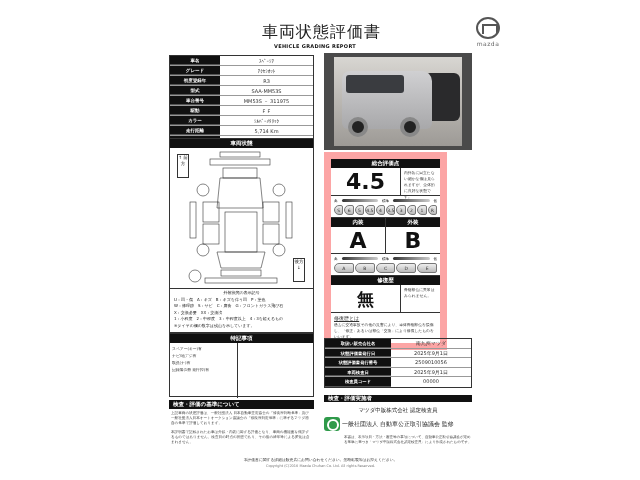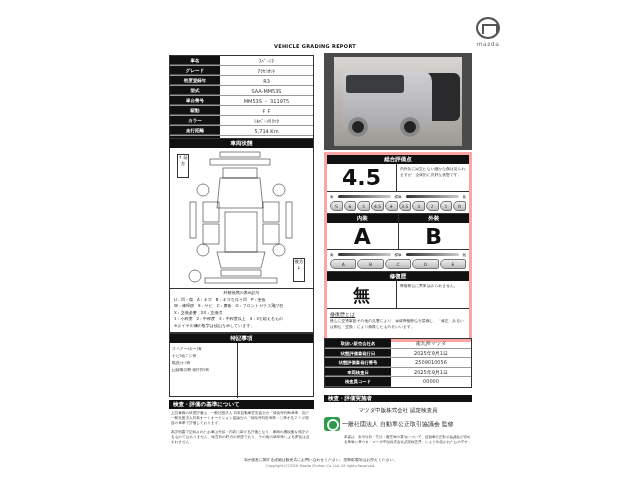--- a/index.html
+++ b/index.html
@@ -95,6 +95,7 @@
 
 <div class="page">
 
+  <div class="title-jp">車両状態評価書</div>
   <div class="title-en">VEHICLE GRADING REPORT</div>
   <div class="brand">
     <div class="brand-logo"></div>

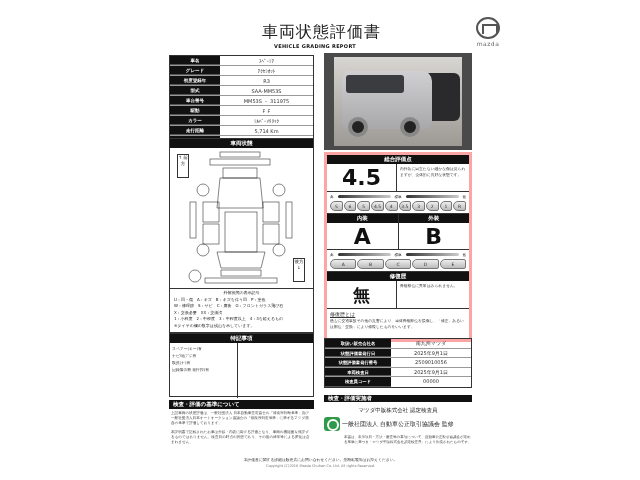--- a/index.html
+++ b/index.html
@@ -52,7 +52,7 @@
   .std-text { font-size: 3.6px; line-height: 5px; color: #444; padding: 2px 2px; }
 
   
-  .eval { position: absolute; left: 324px; top: 152px; width: 148px; border: 3px solid #fca5a5; }
+  .eval { position: absolute; left: 324px; top: 152px; width: 123px; border: 7px solid #fca5a5; }
   .score-row { display: flex; height: 28px; border-bottom: 1px solid #333; }
   .score-big { width: 70px; font-size: 22px; font-weight: bold; text-align: center; line-height: 28px; border-right: 1px solid #333; }
   .score-desc { flex: 1; font-size: 3.8px; line-height: 6px; padding: 2px 3px; color: #333; }

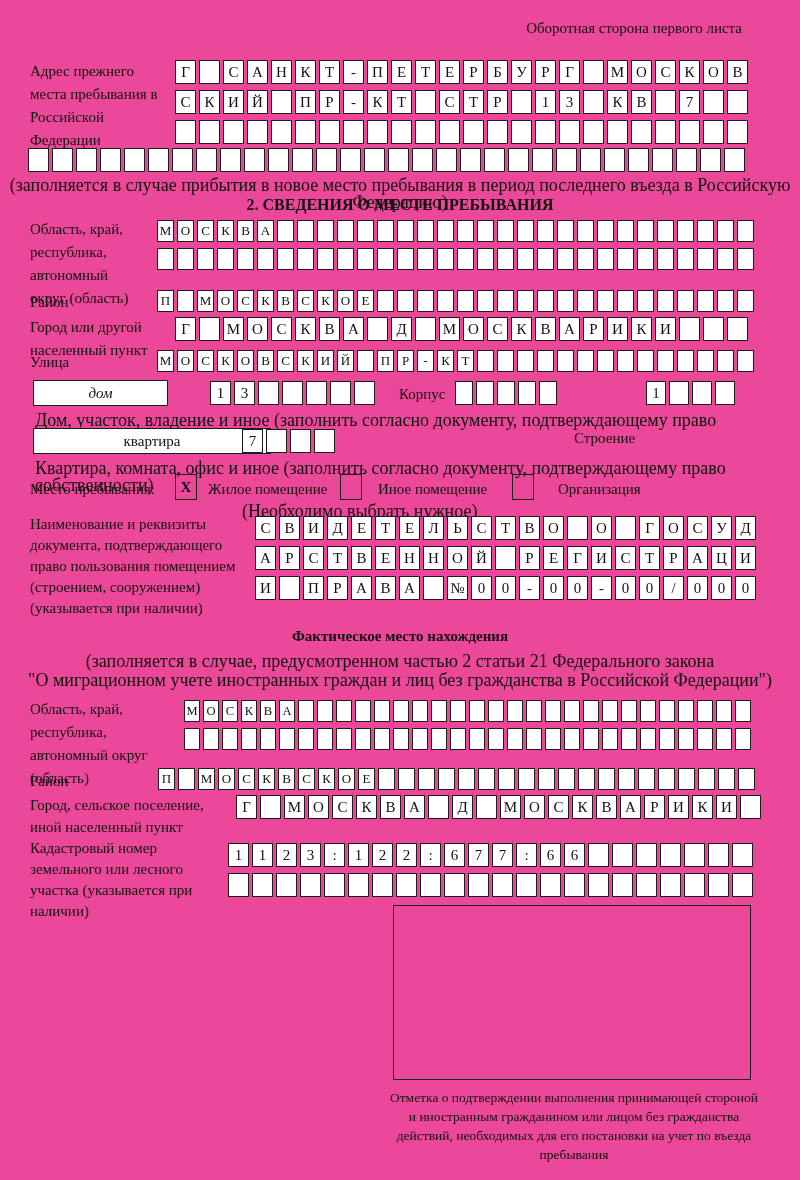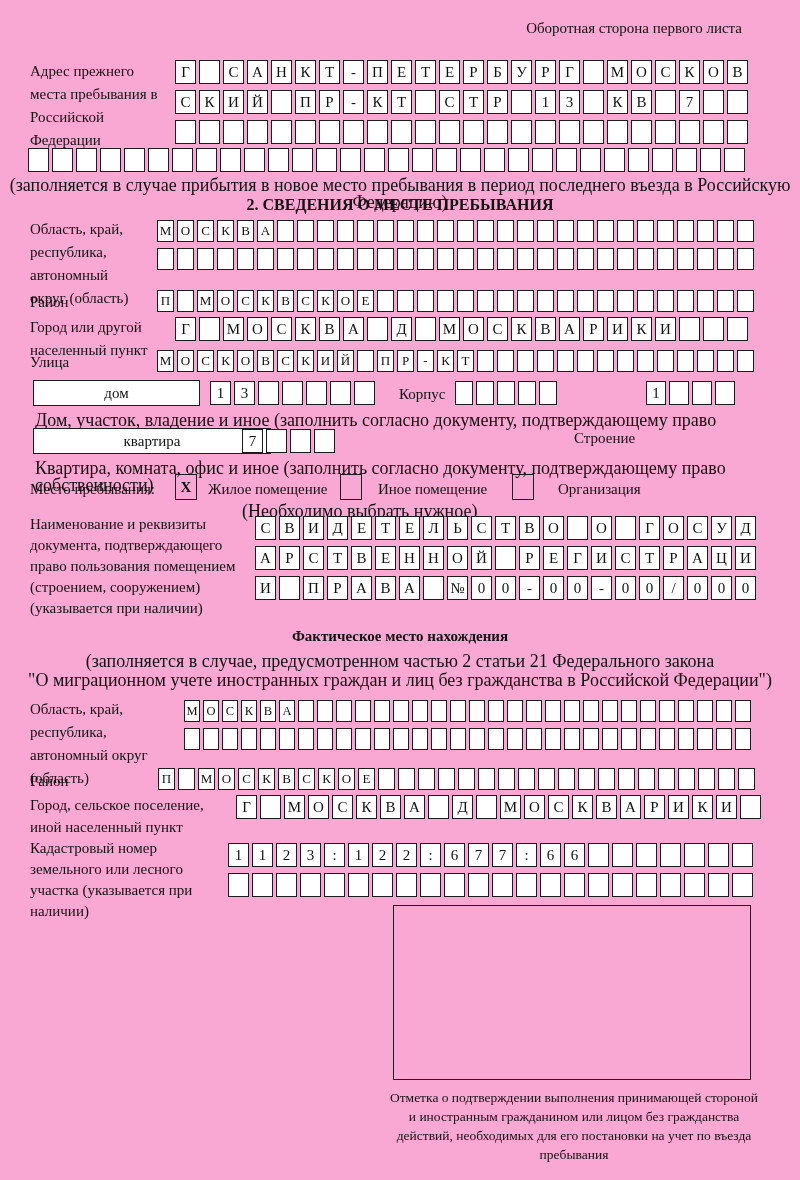--- a/index.html
+++ b/index.html
@@ -3,7 +3,7 @@
 <meta charset="utf-8">
 <style>
   html,body{margin:0;padding:0;background:#fff;}
-  .page{position:relative;width:800px;height:1180px;background:#f9a8d4;
+  .page{position:relative;width:800px;height:1180px;background:#ec4899;
         font-family:"Liberation Serif","DejaVu Serif",serif;color:#111;overflow:hidden;}
   .abs{position:absolute;}
   .lbl{font-size:15px;line-height:23px;}

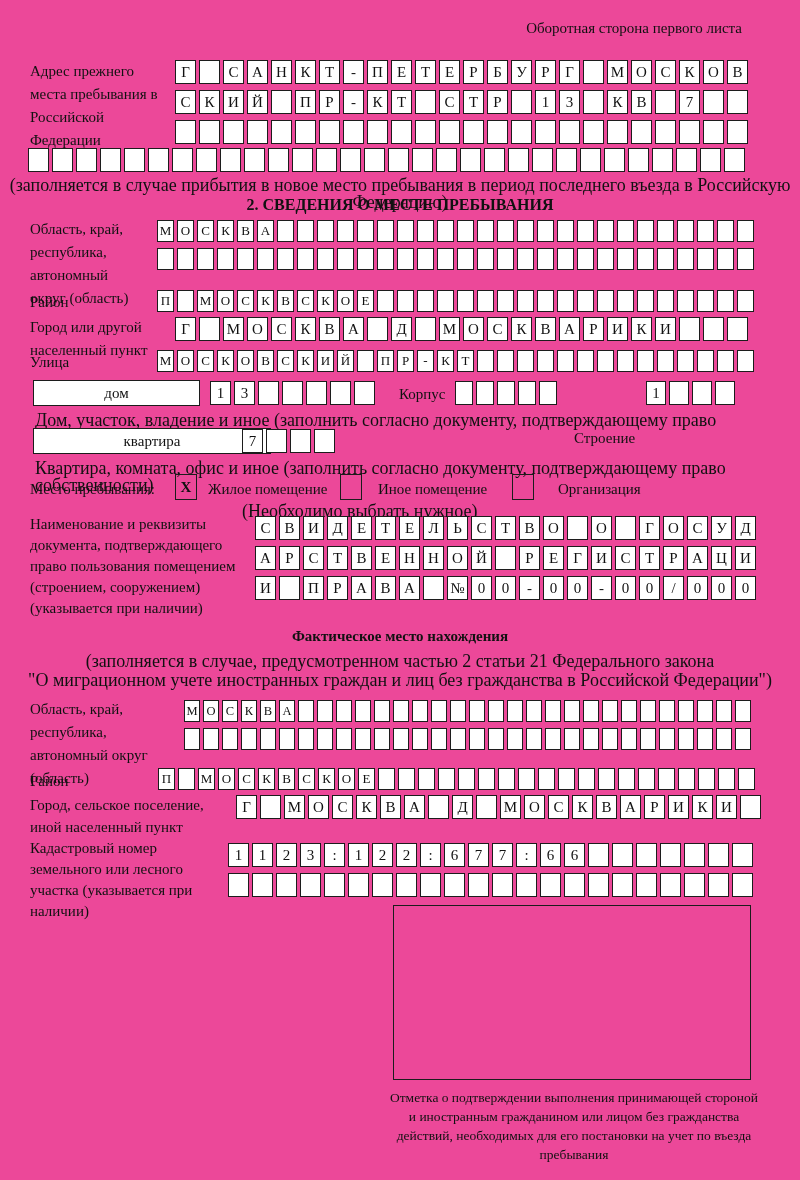--- a/index.html
+++ b/index.html
@@ -309,7 +309,7 @@
       <span class="cell"></span>
     </div>
 
-  <div class="abs bigbox" style="left:33px;top:380px;width:167px;height:26px;">дом</div>
+  <div class="abs bigbox" style="left:33px;top:380px;width:135px;height:26px;font-style:italic;">дом</div>
   <div class="cells cw21" style="left:210px;top:381px;">
       <span class="cell">1</span>
       <span class="cell">3</span>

**WHAT YOU NEED TO DO**
The entries are to be copied exactly, and each image is to be omitted.

**SOLUTION TO THE PROBLEM**
--- a/index.html
+++ b/index.html
@@ -95,6 +95,7 @@
 
 <div class="page">
 
+  <div class="title-jp">車両状態評価書</div>
   <div class="title-en">VEHICLE GRADING REPORT</div>
   <div class="brand">
     <div class="brand-logo"></div>

--- a/index.html
+++ b/index.html
@@ -52,7 +52,7 @@
   .std-text { font-size: 3.6px; line-height: 5px; color: #444; padding: 2px 2px; }
 
   
-  .eval { position: absolute; left: 324px; top: 152px; width: 148px; border: 3px solid #fca5a5; }
+  .eval { position: absolute; left: 324px; top: 152px; width: 123px; border: 7px solid #fca5a5; }
   .score-row { display: flex; height: 28px; border-bottom: 1px solid #333; }
   .score-big { width: 70px; font-size: 22px; font-weight: bold; text-align: center; line-height: 28px; border-right: 1px solid #333; }
   .score-desc { flex: 1; font-size: 3.8px; line-height: 6px; padding: 2px 3px; color: #333; }

--- a/index.html
+++ b/index.html
@@ -3,7 +3,7 @@
 <meta charset="utf-8">
 <style>
   html,body{margin:0;padding:0;background:#fff;}
-  .page{position:relative;width:800px;height:1180px;background:#f9a8d4;
+  .page{position:relative;width:800px;height:1180px;background:#ec4899;
         font-family:"Liberation Serif","DejaVu Serif",serif;color:#111;overflow:hidden;}
   .abs{position:absolute;}
   .lbl{font-size:15px;line-height:23px;}

--- a/index.html
+++ b/index.html
@@ -309,7 +309,7 @@
       <span class="cell"></span>
     </div>
 
-  <div class="abs bigbox" style="left:33px;top:380px;width:167px;height:26px;">дом</div>
+  <div class="abs bigbox" style="left:33px;top:380px;width:135px;height:26px;font-style:italic;">дом</div>
   <div class="cells cw21" style="left:210px;top:381px;">
       <span class="cell">1</span>
       <span class="cell">3</span>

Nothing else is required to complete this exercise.